Arguably some of the whole-system/physical APIs are misguided and
reflect a history where containers and virtualized environments were not
envisaged. But changing them is a compatibility issue and so it may be
better to add new methods that report more interesting/relevant
information for the process's environment. Either way a CSR request will
need to be filed and the changes examined from a compatibility perspective.
Some of the APIs may not be "well formed" in the first place - for
example getSystemLoadAverage():
"Returns the system load average for the last minute. The system load
average is the sum of the number of runnable entities queued to the
available processors and the number of runnable entities running on the
available processors averaged over a period of time. "

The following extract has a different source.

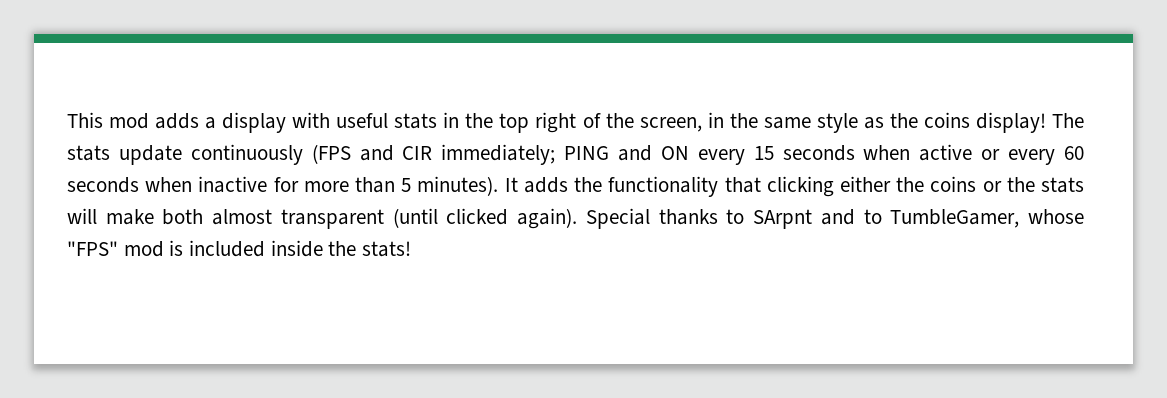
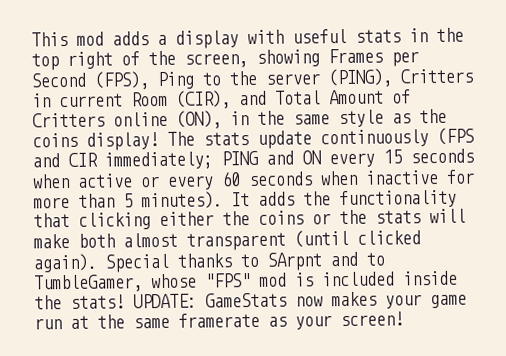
(702, 124) none -> [256,48,419,67] [31,68,473,90] [32,89,411,109] [32,110,222,129] showing Frames per Second (FPS), Ping to the server (PING), Critters in current Room (CIR), and Total Amount of Critters online (ON),
(412, 249) none -> [133,291,467,309] [34,311,404,330] UPDATE: GameStats now makes your game run at the same framerate as your screen!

This refers to the "system" but specifies the calculation is based on
"available processors" - which is a contradiction as "available" !=
"system".
So I think we need to take a step back at the moment and look at exactly
which methods can be container-aware based on their current
specification, and which should be container-aware but can't be because
of their current specification, and so what new methods may be needed.
David
-----
On 18/07/2019 4:45 am, Andrew Azores wrote:
Hi all,
Please review this change that addresses JDK-8226575 according to a
previous discussion on this list [0][1]. The webrev has been kindly
uploaded on my behalf by Severin Gehwolf, since I am not an author.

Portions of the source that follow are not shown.